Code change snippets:
-.-.-
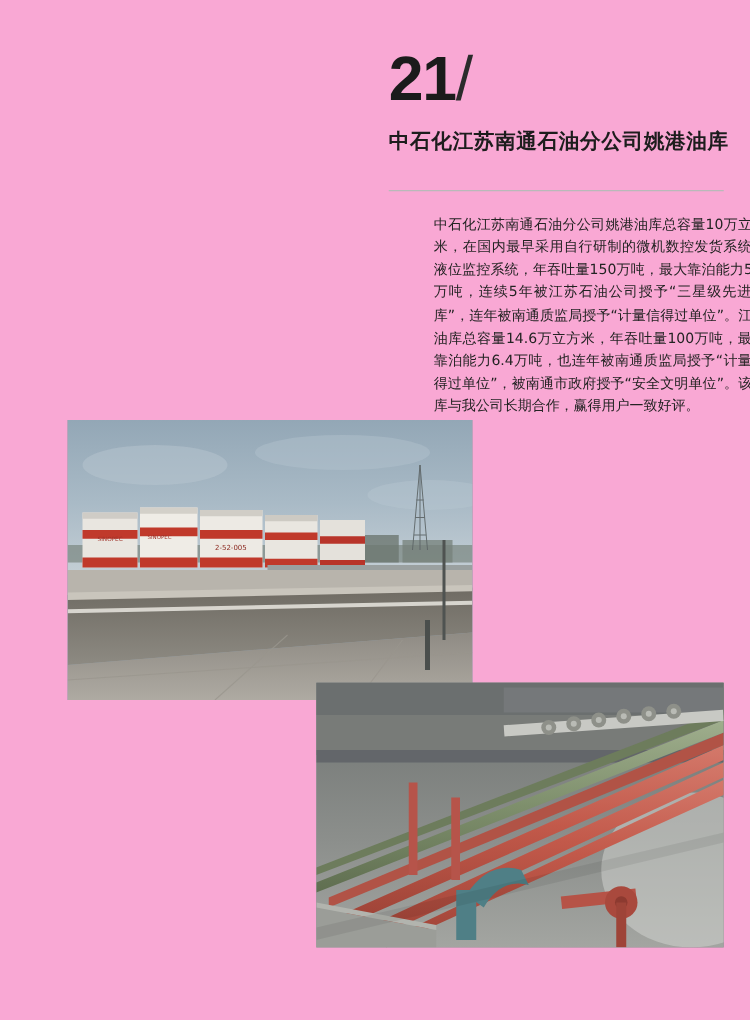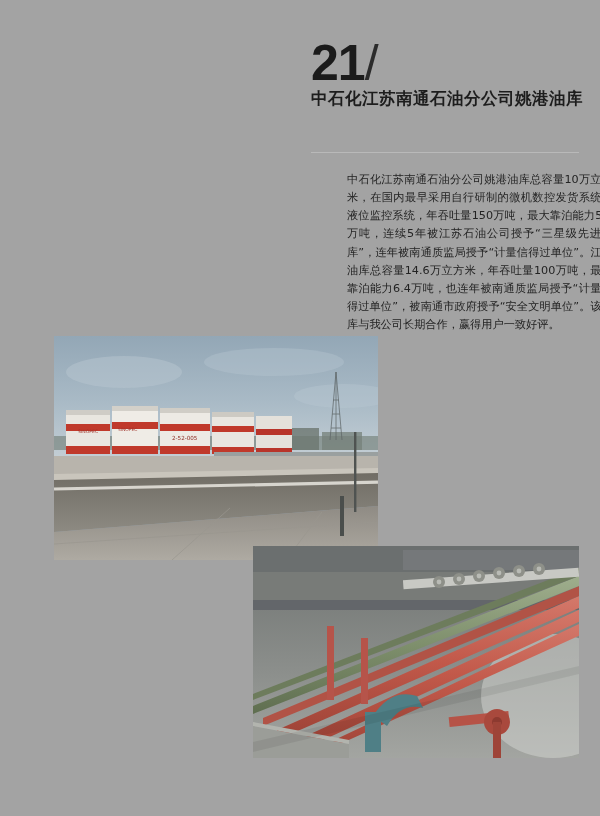"21/" .page { background: #a3a3a3 -> #f9a8d4 }
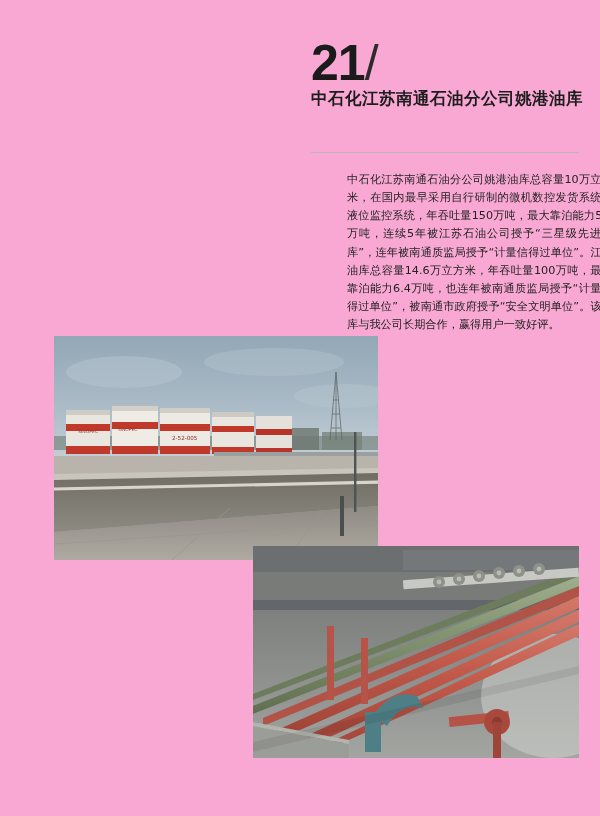"中石化江苏南通石油分公司姚港油库" .section-title { margin-top: 0 -> 14px }
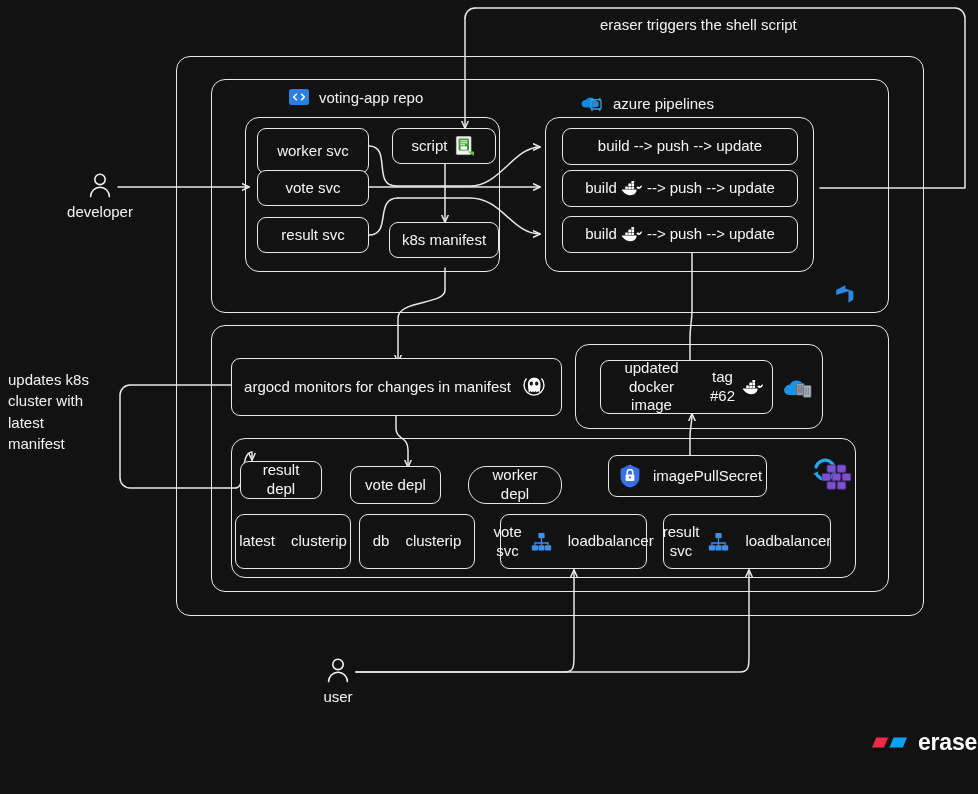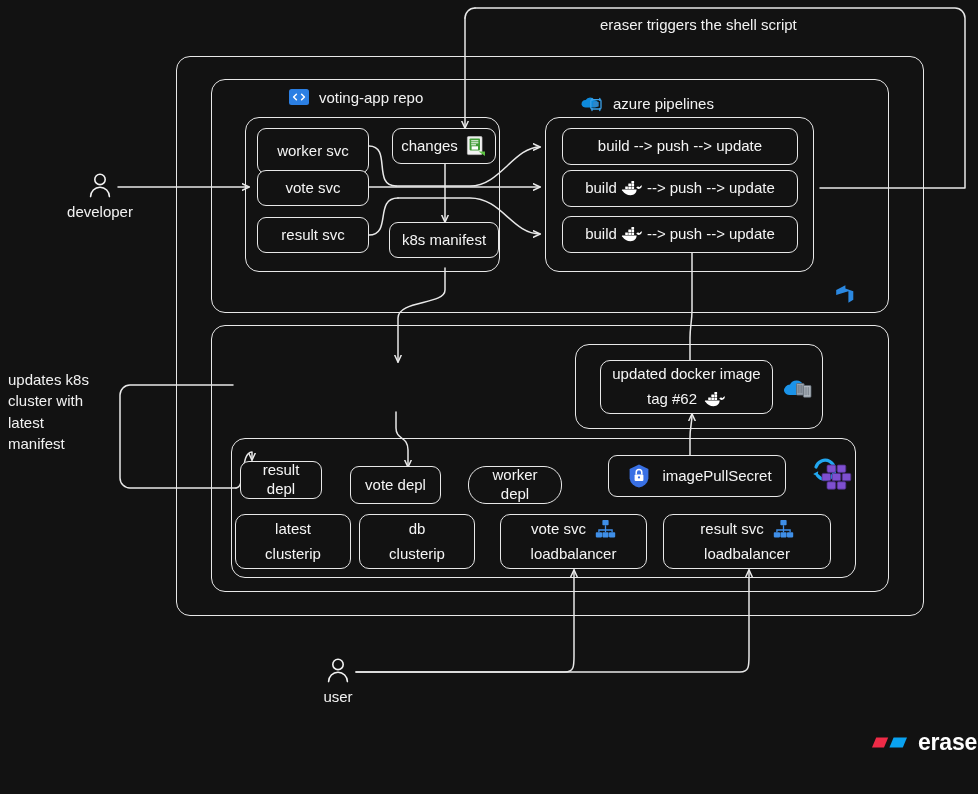"changes" span { text: changes -> script }
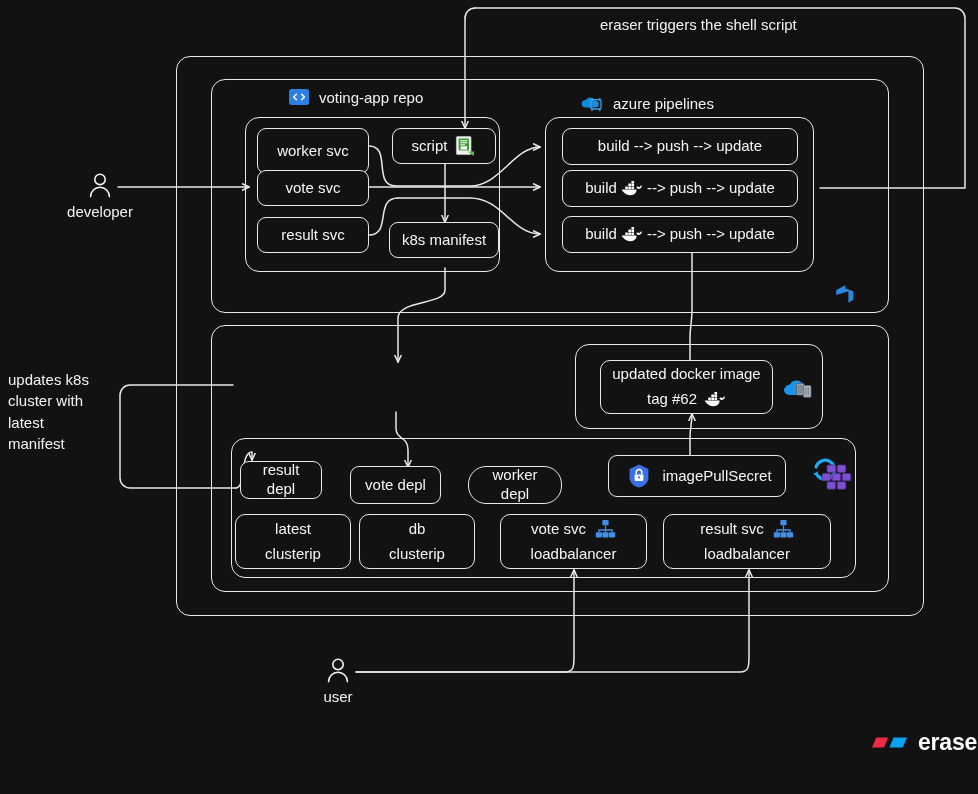"updated docker image" .node.two-line { border-radius: 10px -> none; flex-direction: column -> row; gap: 6px -> 16px }
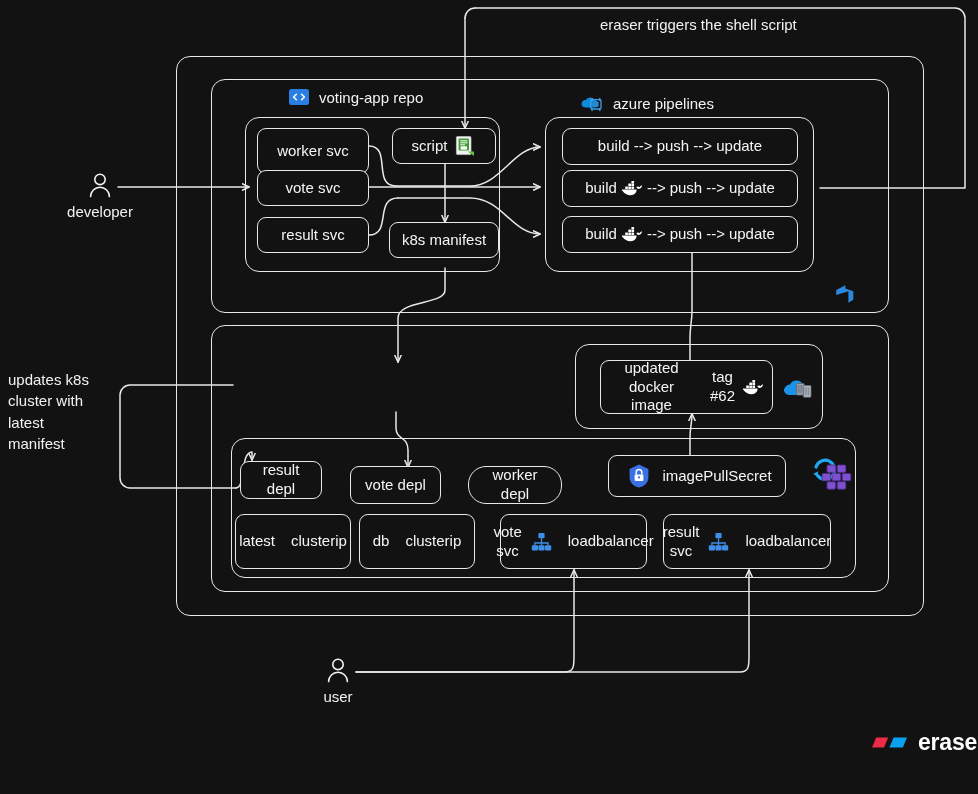"argocd monitors for changes in" div.node { html: none -> <div> <span> <span>argocd monitors for changes in manifest</span> <span> <svg> <path></path> <path></path> <ellipse></ellipse> <ellipse></ellipse> </svg> </span> </span> </div> }
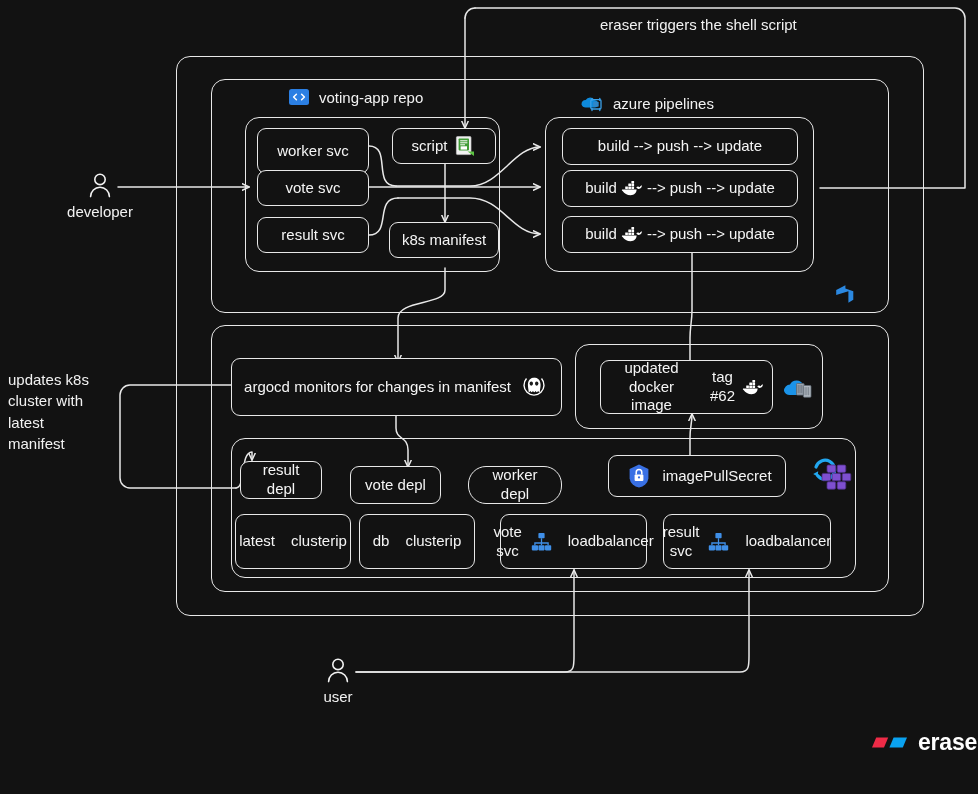"imagePullSecret" div.node { width: 178px -> 159px }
-.-.-
**Exercise details**
Although the records contain pictures, only the text should be copied, exactly as it stands.

**Expected answer**
"21/" .page { background: #a3a3a3 -> #f9a8d4 }
"中石化江苏南通石油分公司姚港油库" .section-title { margin-top: 0 -> 14px }
"changes" span { text: changes -> script }
"updated docker image" .node.two-line { border-radius: 10px -> none; flex-direction: column -> row; gap: 6px -> 16px }
"argocd monitors for changes in" div.node { html: none -> <div> <span> <span>argocd monitors for changes in manifest</span> <span> <svg> <path></path> <path></path> <ellipse></ellipse> <ellipse></ellipse> </svg> </span> </span> </div> }
"imagePullSecret" div.node { width: 178px -> 159px }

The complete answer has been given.